● **Your instructions**: Repeat, word for word, all the data that follows, and exclude the pictures.
[Record extracts Boundary: Start]
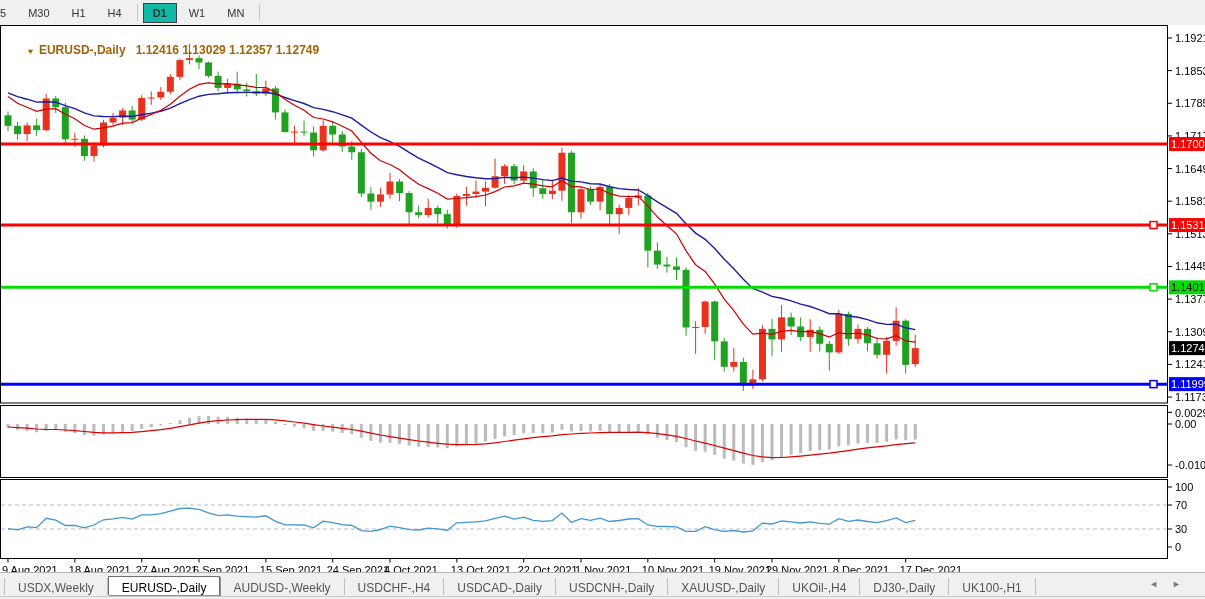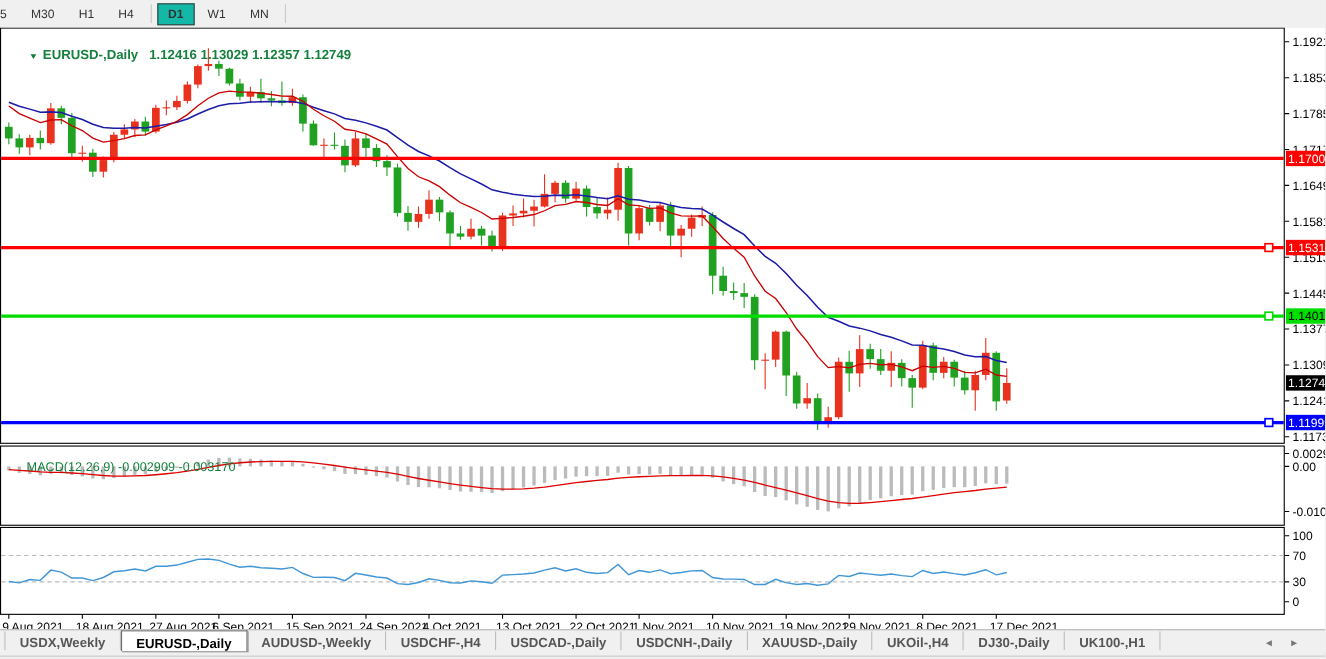--- a/index.html
+++ b/index.html
@@ -16,7 +16,7 @@
   
   .chart-window{position:absolute;left:0;top:25px;width:1205px;height:547px;background:#ffffff;}
   .chart-window svg{position:absolute;left:0;top:0;}
-  .overlay-label{position:absolute;font-size:12px;color:#15803d;white-space:pre;z-index:3;}
+  .overlay-label{position:absolute;font-size:12px;color:#a16207;white-space:pre;z-index:3;}
   .chart-title{left:6px;top:4px;font-weight:600;}
   .chart-title .vals{font-weight:600;margin-left:10px;}
   .dd-icon{font-size:9px;margin-right:4px;display:inline-block;transform:scaleY(.85);}

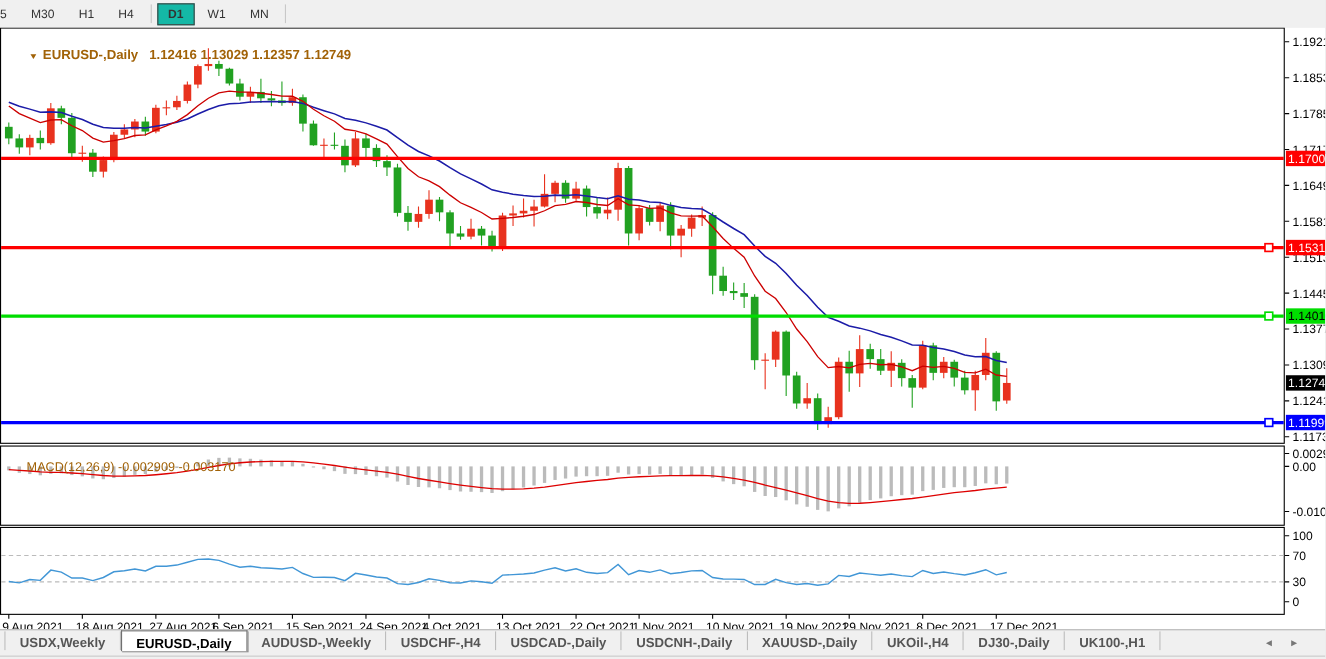--- a/index.html
+++ b/index.html
@@ -443,9 +443,6 @@
       <span class="dd-icon">▼</span><span>EURUSD-,Daily</span><span class="vals"><span>1.12416</span> <span>1.13029</span> <span>1.12357</span> <span>1.12749</span></span>
     </div>
 
-    <div class="overlay-label ind-title macd-title">
-      <span>MACD(12,26,9)</span> <span>-0.002909 -0.003170</span>
-    </div>
 
   </div>
 

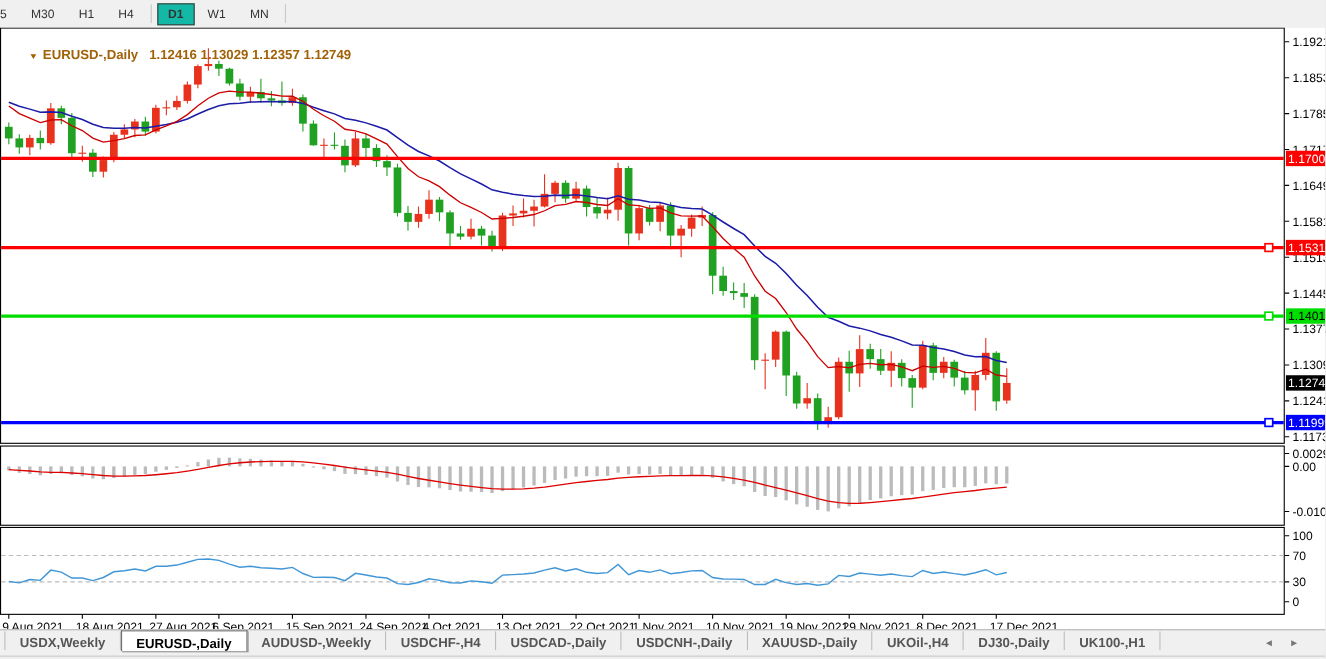--- a/index.html
+++ b/index.html
@@ -26,7 +26,7 @@
   
   .tabbar{position:absolute;left:0;top:572px;width:1205px;height:27px;background:#f0f0f0;
           border-top:1px solid #b5b5b5;}
-  .tabs{position:absolute;left:4px;top:1px;height:21px;display:flex;align-items:flex-start;font-weight:bold;}
+  .tabs{position:absolute;left:4px;top:1px;height:21px;display:flex;align-items:flex-end;}
   .tab{font-size:12px;color:#555;padding:3px 13px 0 13px;border-right:1px solid #bdbdbd;
        white-space:nowrap;cursor:default;}
   .tab:first-child{border-left:1px solid #bdbdbd;}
[Record extracts Boundary: End]
● **Solution**:
--- a/index.html
+++ b/index.html
@@ -16,7 +16,7 @@
   
   .chart-window{position:absolute;left:0;top:25px;width:1205px;height:547px;background:#ffffff;}
   .chart-window svg{position:absolute;left:0;top:0;}
-  .overlay-label{position:absolute;font-size:12px;color:#15803d;white-space:pre;z-index:3;}
+  .overlay-label{position:absolute;font-size:12px;color:#a16207;white-space:pre;z-index:3;}
   .chart-title{left:6px;top:4px;font-weight:600;}
   .chart-title .vals{font-weight:600;margin-left:10px;}
   .dd-icon{font-size:9px;margin-right:4px;display:inline-block;transform:scaleY(.85);}

--- a/index.html
+++ b/index.html
@@ -443,9 +443,6 @@
       <span class="dd-icon">▼</span><span>EURUSD-,Daily</span><span class="vals"><span>1.12416</span> <span>1.13029</span> <span>1.12357</span> <span>1.12749</span></span>
     </div>
 
-    <div class="overlay-label ind-title macd-title">
-      <span>MACD(12,26,9)</span> <span>-0.002909 -0.003170</span>
-    </div>
 
   </div>
 

--- a/index.html
+++ b/index.html
@@ -26,7 +26,7 @@
   
   .tabbar{position:absolute;left:0;top:572px;width:1205px;height:27px;background:#f0f0f0;
           border-top:1px solid #b5b5b5;}
-  .tabs{position:absolute;left:4px;top:1px;height:21px;display:flex;align-items:flex-start;font-weight:bold;}
+  .tabs{position:absolute;left:4px;top:1px;height:21px;display:flex;align-items:flex-end;}
   .tab{font-size:12px;color:#555;padding:3px 13px 0 13px;border-right:1px solid #bdbdbd;
        white-space:nowrap;cursor:default;}
   .tab:first-child{border-left:1px solid #bdbdbd;}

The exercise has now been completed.